Cela signifie-t-il pour autant la fermeture du site de Goro ?

MISE SOUS COCON ?
En mai dernier, les employés de la mine de Birchtree dans le Manitoba/Canada ont reçu une lettre les informant de la fermeture de l’exploitation, Vale réduisant de 6000 tonnes sa production de métal dans la province.

Pour Goro comme, pour l’instant, la SLN, il semble que de toute façon, des mesures devront être prises pour réduire ou stopper l’hémorragie financière qui a repris de plus belle avec la baisse dramatique des cours, et l’absence de perspective rapide de reprise.

Le PDG de Vale aurait, selon Metal Bulletin et Citi, « tranché dans le vif ». Deux solutions s’offrent alors pour le court terme, c’est à dire pour 2018 dont le budget est en cours d’élaboration : la mise sous cocon, mesure radicale, d’une part, ou un nouveau plan de réduction des coûts et d’amélioration de la productivité, d’autre part.

Il faut espérer que la deuxième hypothèse sera celle choisie.

MALGRÉ SES PERTES, LA SLN POURRAIT « TENIR » GRÂCE AU SOLDE DES FINANCEMENTS ACCORDÉS EN 2016 – MAIS APRÈS ?

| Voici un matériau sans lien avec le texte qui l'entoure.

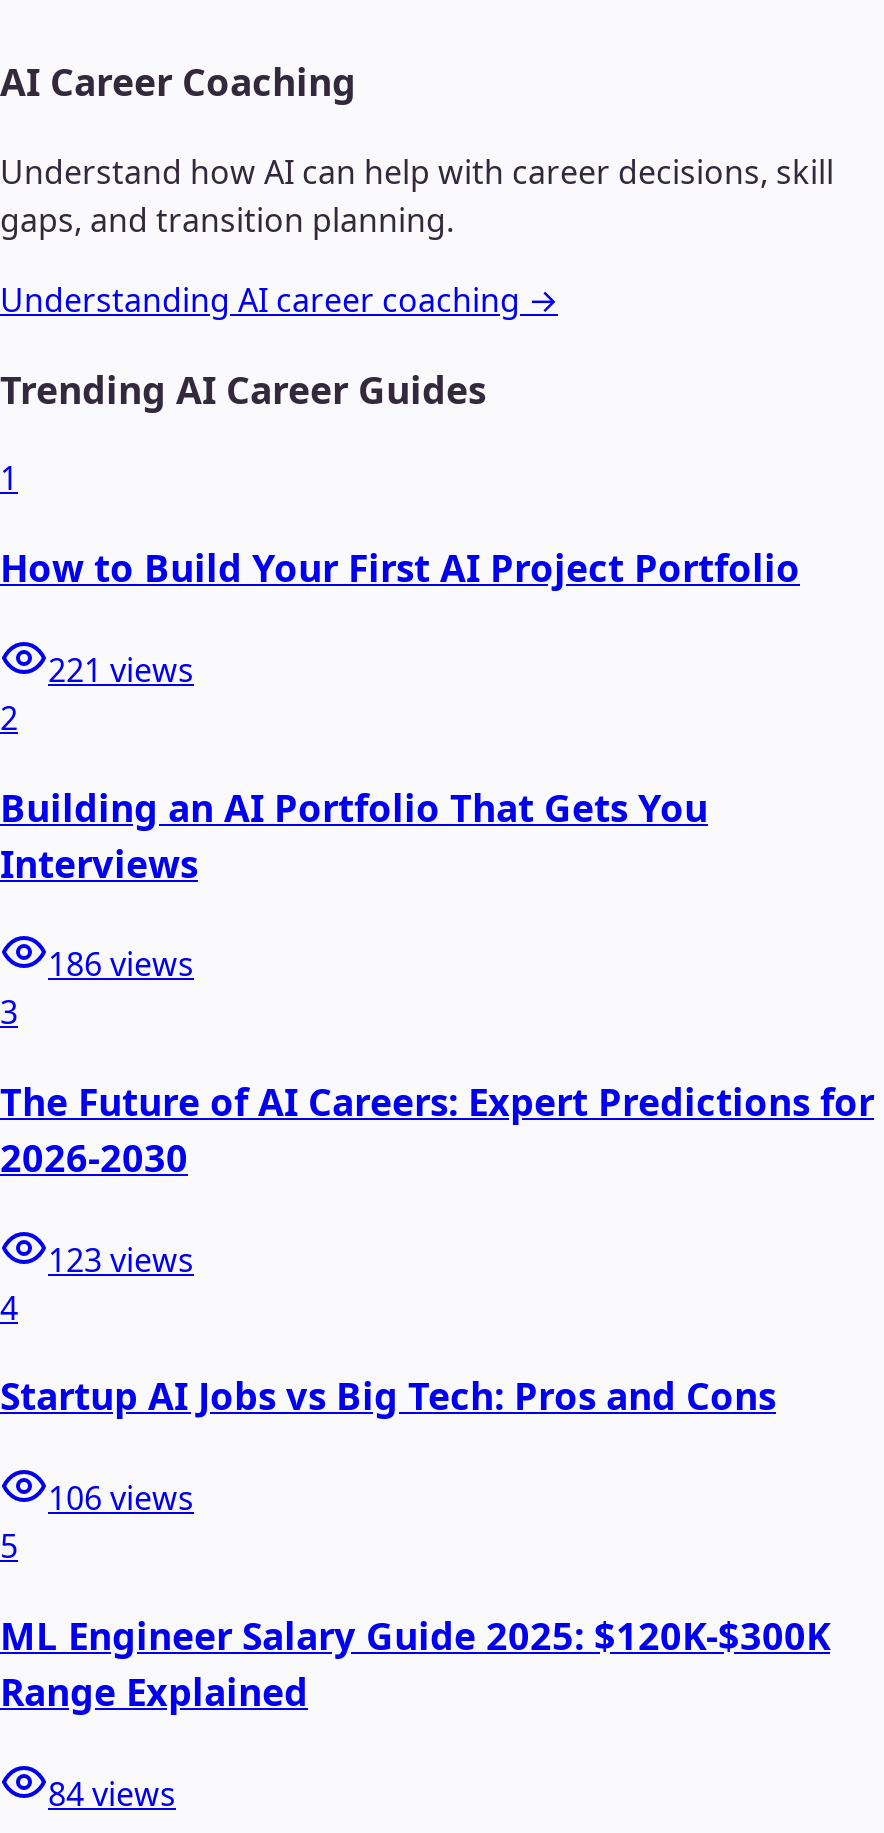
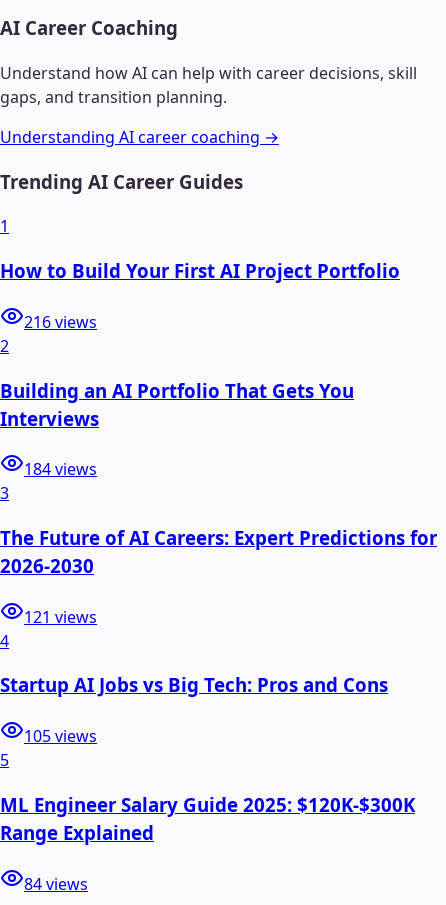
- 221 views
+ 216 views

- 186 views
+ 184 views

- 123 views
+ 121 views

- 106 views
+ 105 views
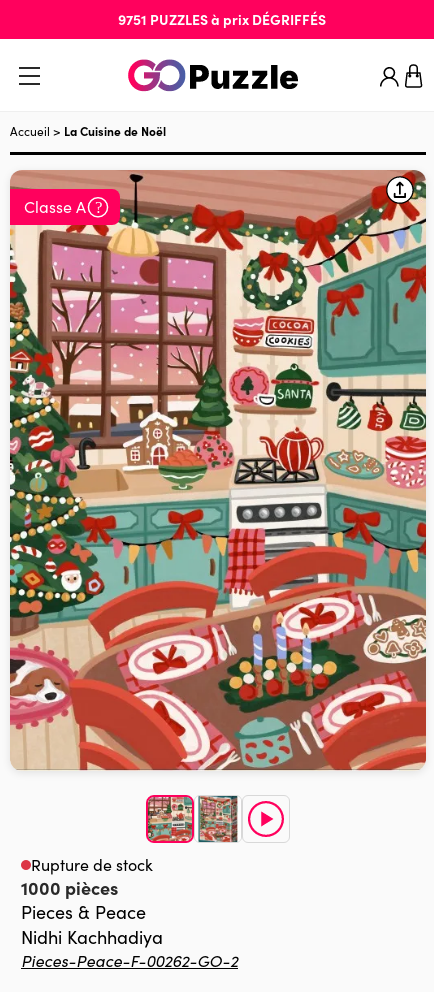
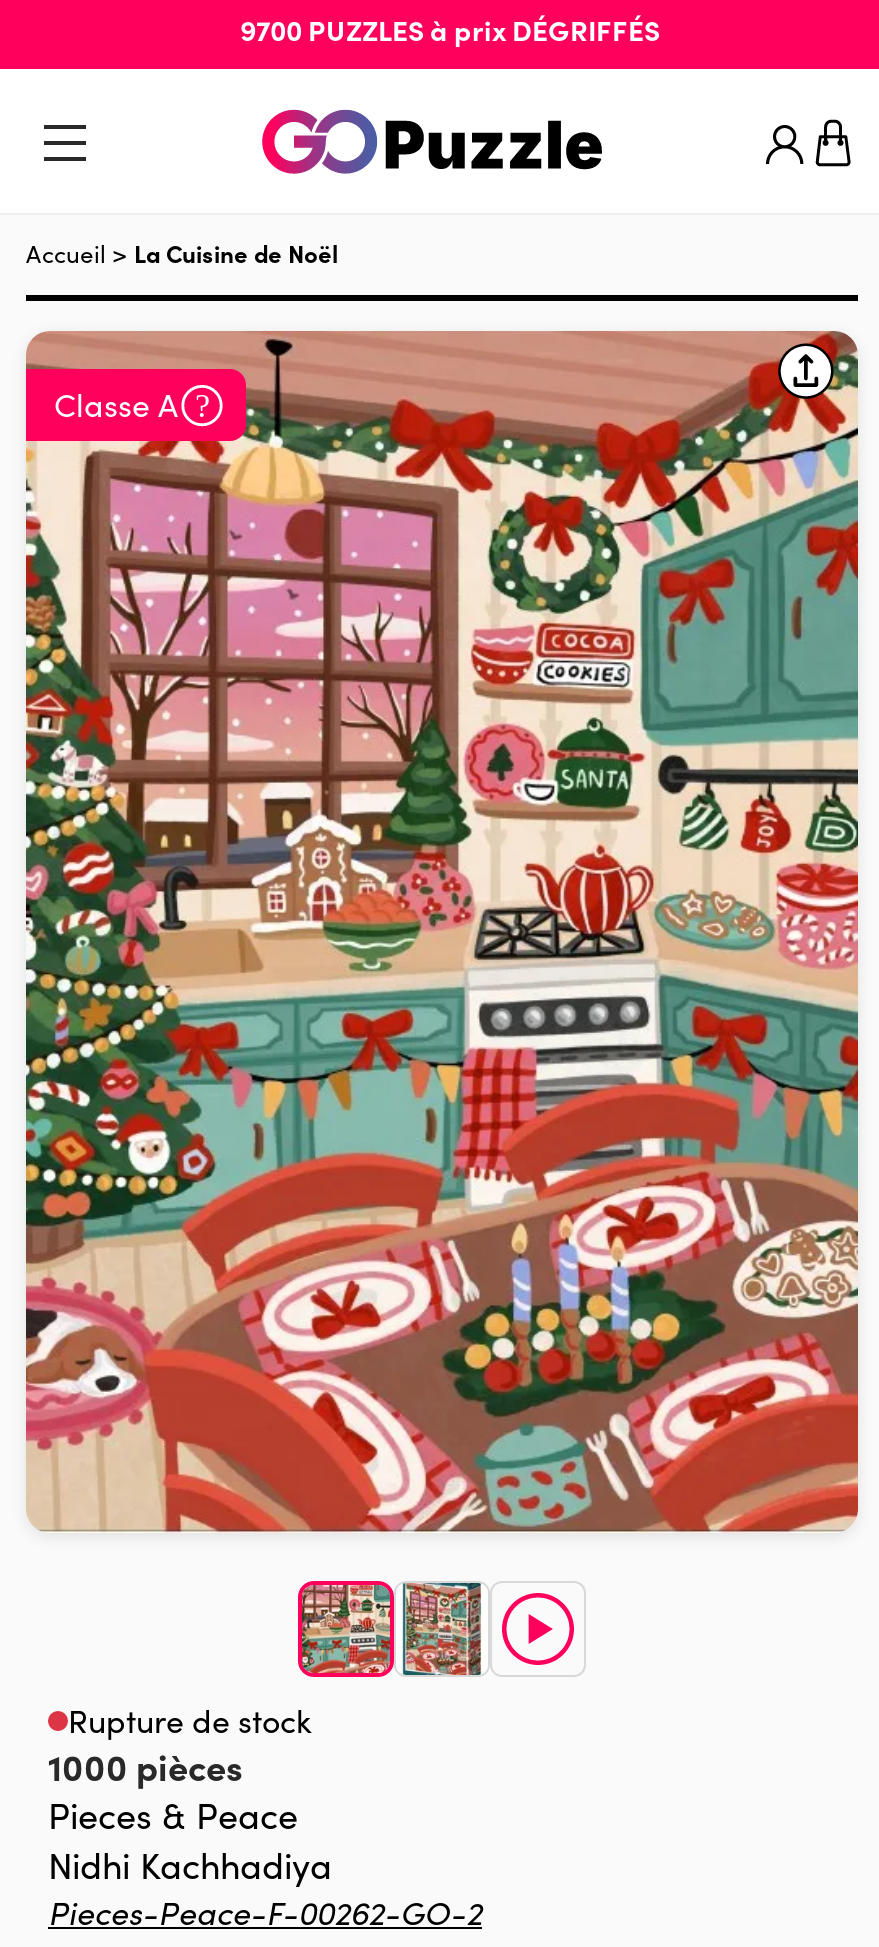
- 9751 PUZZLES à prix DÉGRIFFÉS
+ 9700 PUZZLES à prix DÉGRIFFÉS
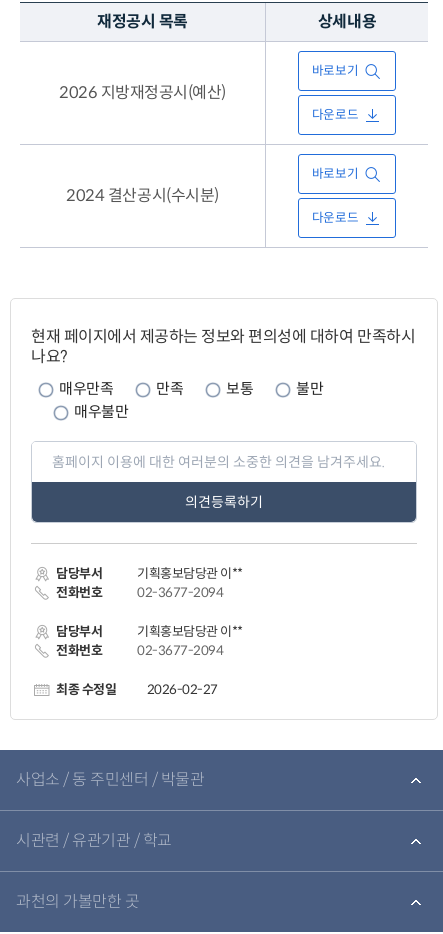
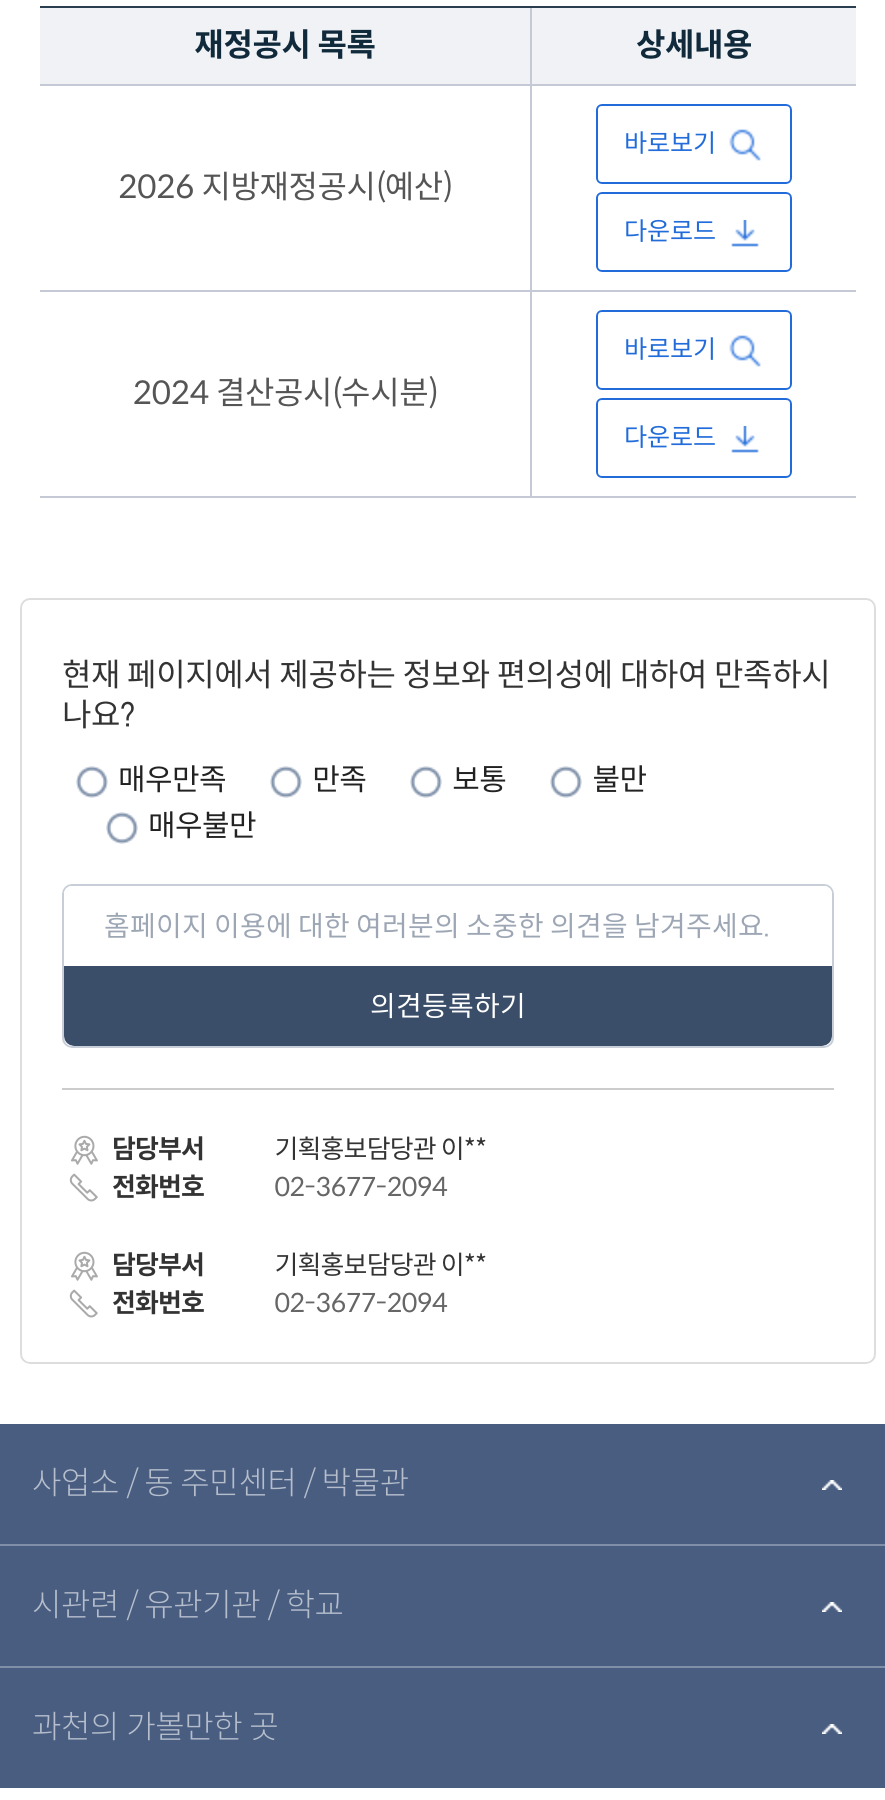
- 최종 수정일
- 2026-02-27
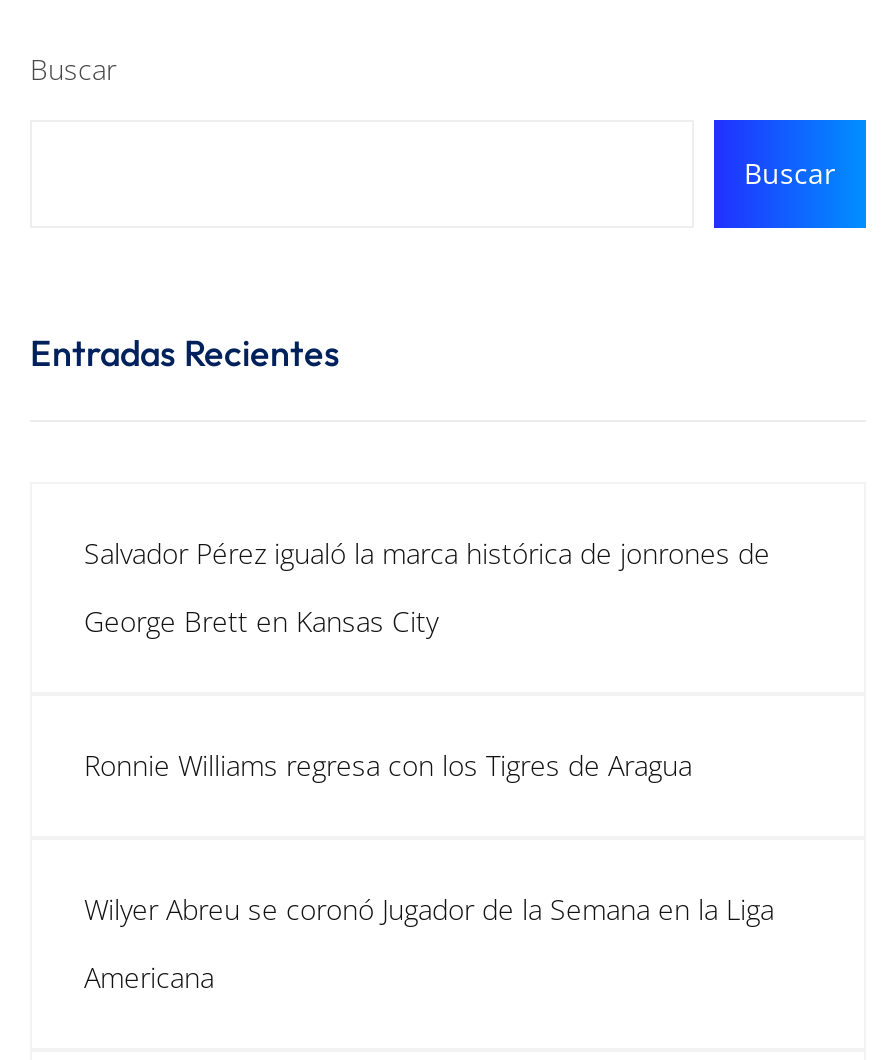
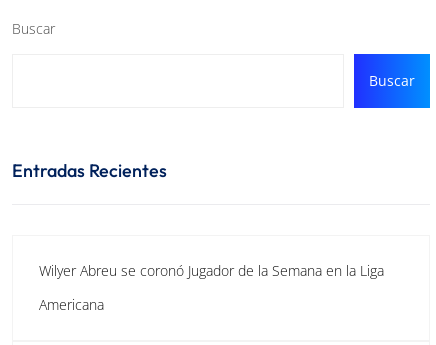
- Salvador Pérez igualó la marca histórica de jonrones de
- George Brett en Kansas City

- Ronnie Williams regresa con los Tigres de Aragua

En dépit de ses pertes mensuelles inquiétantes qui excèdent le milliard FCFP, la SLN devrait éviter la catastrophe financière grâce à la mobilisation du solde des financements consentis en 2016. Mais il demeure que la survie de l’entreprise dépend des actions de gestion actuelles. 

Plus que jamais, l’objectif de réduction des coûts de production à 4,5 dollars la livre de nickel pour fin 2018 constitue une partie de la condition de la pérennité de la société.  Et encore, sera-ce suffisant ?

C’est qu’en effet, le marché impose cet effort collectif drastique, pour réduire et à terme, éviter les ventes à perte. Mais la production mondiale a changé de visage. Les pays où le coût du travail est infiniment moindre qu’en Nouvelle-Calédonie, comme l’Indonésie, la Chine ou encore Madagascar produisent de manière plus compétitive.

Cette exigence concerne d’ailleurs l’ensemble des unités métallurgiques présentes sur le territoire. Dans un contexte de concurrence féroce, aucun opérateur ne pourra se maintenir avec des perspectives de pertes colossales à long terme.

Ainsi, la « vieille dame » pourra poursuivre ses opérations en « tirant » sur cette ligne financière encore disponible. Son personnel devra tout entier être mobilisé sur le retour à une courbe de baisse des coûts de production conforme au « plan performance », une courbe qui a notamment pâti des grosses intempéries de ce premier semestre 2017.

Mais tout indique que la société, pour survivre, devrait mettre en place un nouveau plan au delà de 2018  et dans tous les cas, réduire ses effectifs. Les résultats du premier semestre, l’évolution des cours, l’agressivité de la concurrence apporteront une partie de la réponse à cette inévitable question.